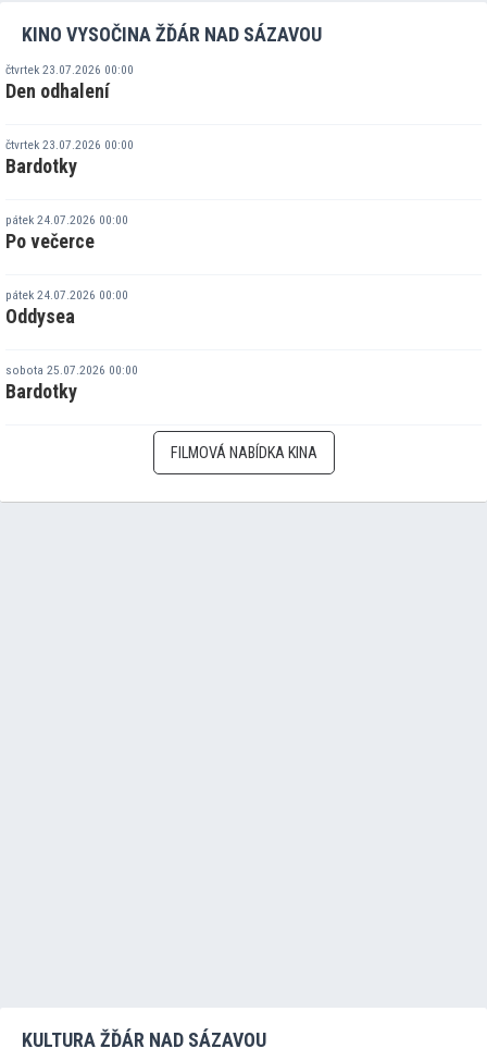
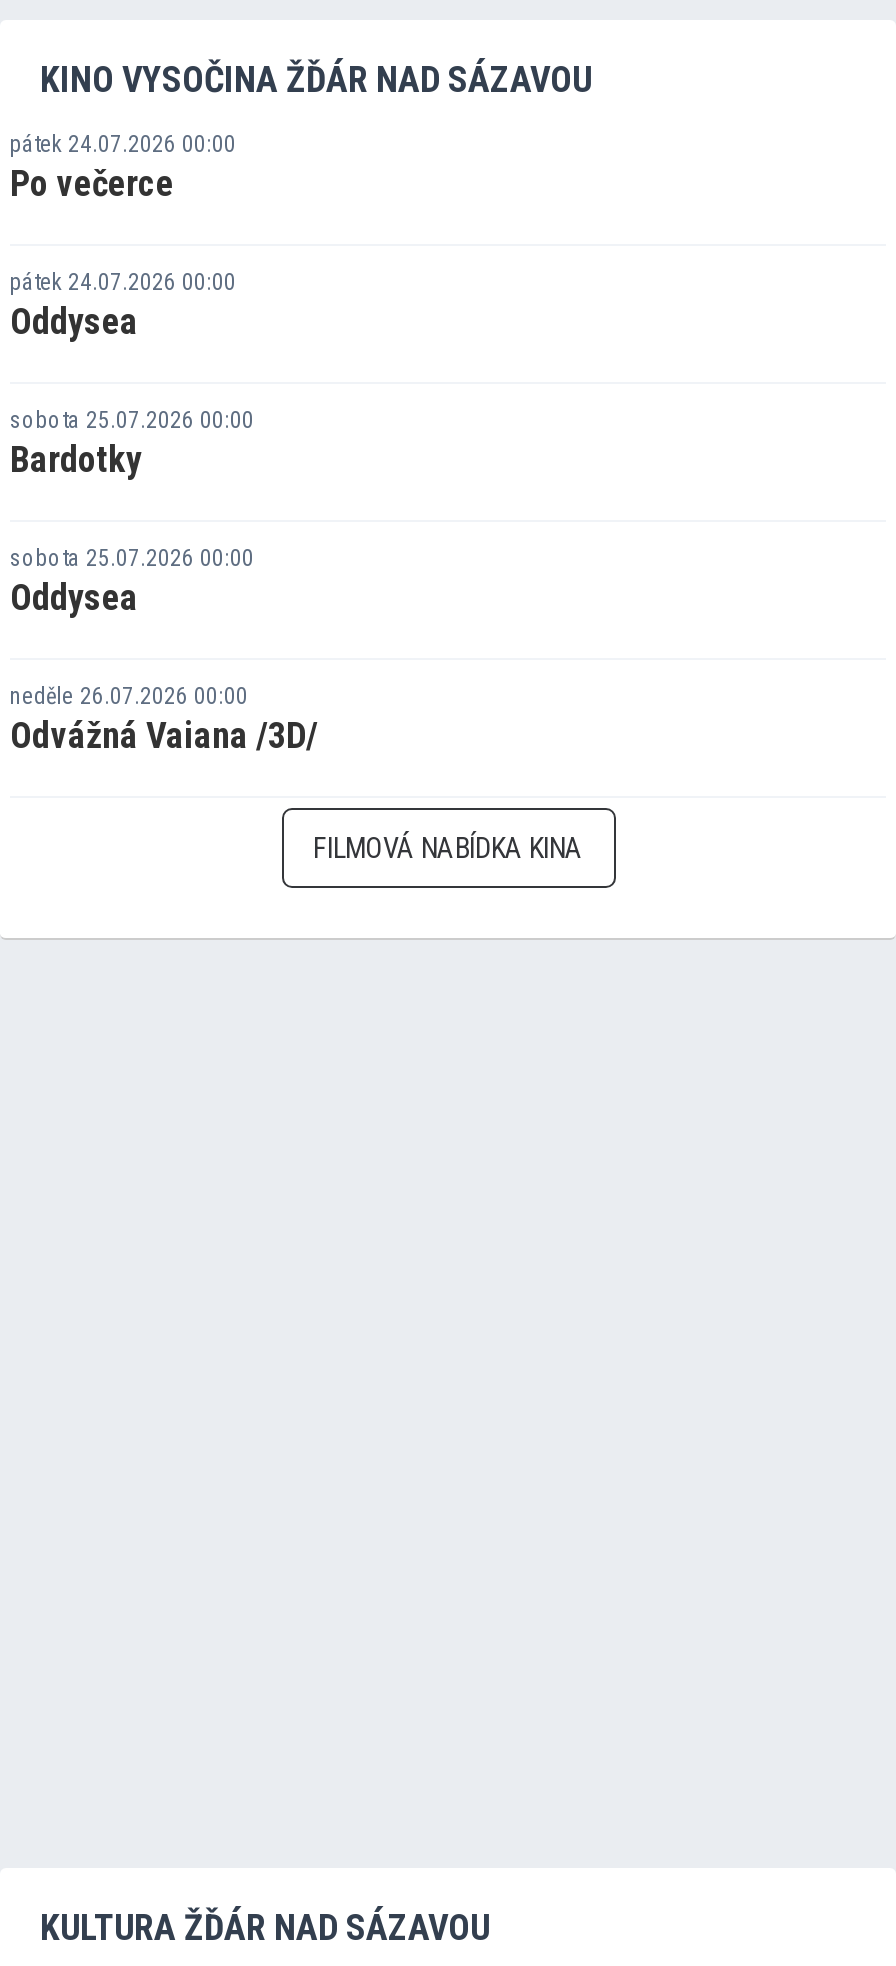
[5,62,134,177] čtvrtek 23.07.2026 00:00 | Den odhalení | čtvrtek 23.07.2026 00:00 | Bardotky -> none
moved [5,212,138,403] -> [10,130,254,480]: pátek 24.07.2026 00:00 | Po večerce | pátek 24.07.2026 00:00 | Oddysea | sobota 25.07.2026 00:00 | Bardotky
none -> [10,544,318,756] sobota 25.07.2026 00:00 | Oddysea | neděle 26.07.2026 00:00 | Odvážná Vaiana /3D/

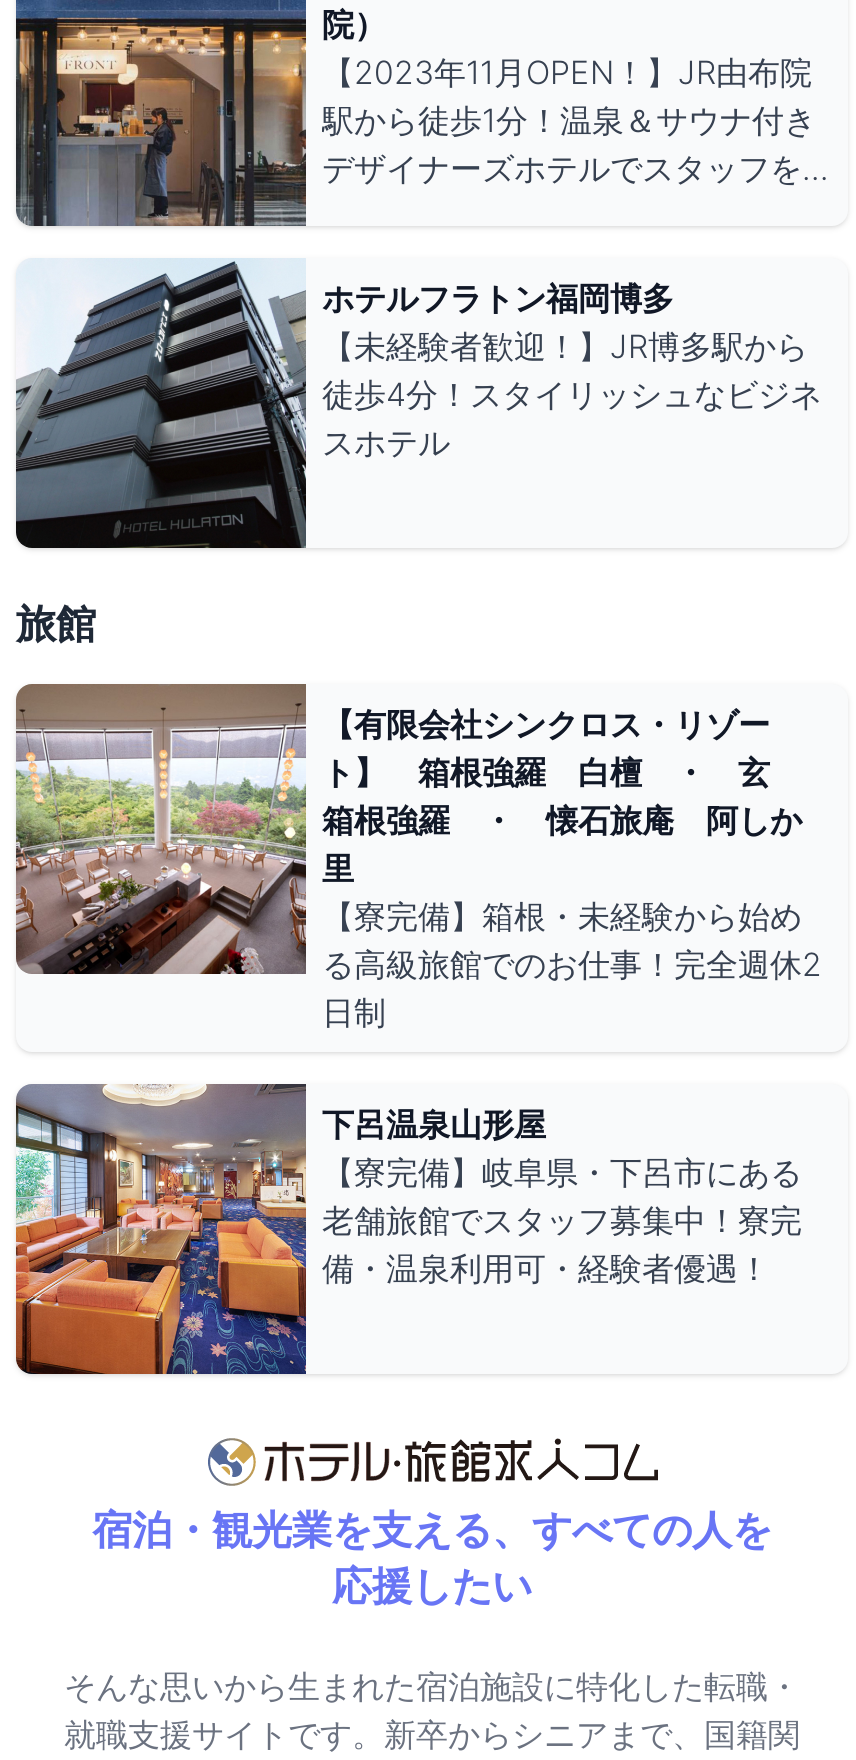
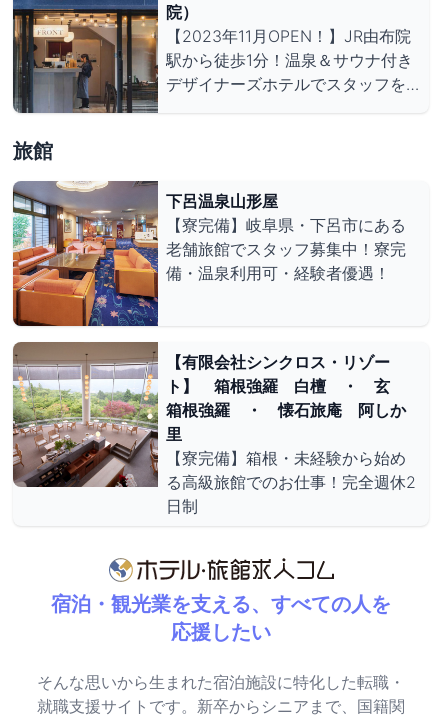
[16,258,822,550] [image] | ホテルフラトン福岡博多 | 【未経験者歓迎！】JR博多駅から | 徒歩4分！スタイリッシュなビジネ | スホテル -> none
moved [14,1082,802,1376] -> [12,181,406,327]: [image] | 下呂温泉山形屋 | 【寮完備】岐阜県・下呂市にある | 老舗旅館でスタッフ募集中！寮完 | 備・温泉利用可・経験者優遇！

WHAT NEEDS TO BE DONE: Leave the images out and give the rest of the data again exactly.

ANSWER SECTION:
[5,62,134,177] čtvrtek 23.07.2026 00:00 | Den odhalení | čtvrtek 23.07.2026 00:00 | Bardotky -> none
moved [5,212,138,403] -> [10,130,254,480]: pátek 24.07.2026 00:00 | Po večerce | pátek 24.07.2026 00:00 | Oddysea | sobota 25.07.2026 00:00 | Bardotky
none -> [10,544,318,756] sobota 25.07.2026 00:00 | Oddysea | neděle 26.07.2026 00:00 | Odvážná Vaiana /3D/

[16,258,822,550] [image] | ホテルフラトン福岡博多 | 【未経験者歓迎！】JR博多駅から | 徒歩4分！スタイリッシュなビジネ | スホテル -> none
moved [14,1082,802,1376] -> [12,181,406,327]: [image] | 下呂温泉山形屋 | 【寮完備】岐阜県・下呂市にある | 老舗旅館でスタッフ募集中！寮完 | 備・温泉利用可・経験者優遇！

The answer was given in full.